> Work instruction: Scan the entries for the word "PROX". Every line that has it should be copied.

Top of Records for processing

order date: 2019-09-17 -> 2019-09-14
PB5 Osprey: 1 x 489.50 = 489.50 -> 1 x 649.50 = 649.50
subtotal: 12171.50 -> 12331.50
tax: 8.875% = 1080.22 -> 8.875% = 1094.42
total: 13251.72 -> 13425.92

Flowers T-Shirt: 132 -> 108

Bottom of Records for processing
Top of Records for processing

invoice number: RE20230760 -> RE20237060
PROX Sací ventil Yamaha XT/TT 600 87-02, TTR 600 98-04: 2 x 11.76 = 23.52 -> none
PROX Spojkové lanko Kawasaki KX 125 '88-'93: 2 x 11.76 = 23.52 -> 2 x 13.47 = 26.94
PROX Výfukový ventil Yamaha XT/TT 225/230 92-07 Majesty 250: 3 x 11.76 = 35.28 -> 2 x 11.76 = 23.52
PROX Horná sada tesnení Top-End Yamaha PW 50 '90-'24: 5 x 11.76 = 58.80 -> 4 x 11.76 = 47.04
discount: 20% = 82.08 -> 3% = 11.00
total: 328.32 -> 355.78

Bottom of Records for processing

> Written solution:
PROX Sací ventil Yamaha XT/TT 600 87-02, TTR 600 98-04: 2 x 11.76 = 23.52 -> none
PROX Spojkové lanko Kawasaki KX 125 '88-'93: 2 x 11.76 = 23.52 -> 2 x 13.47 = 26.94
PROX Výfukový ventil Yamaha XT/TT 225/230 92-07 Majesty 250: 3 x 11.76 = 35.28 -> 2 x 11.76 = 23.52
PROX Horná sada tesnení Top-End Yamaha PW 50 '90-'24: 5 x 11.76 = 58.80 -> 4 x 11.76 = 47.04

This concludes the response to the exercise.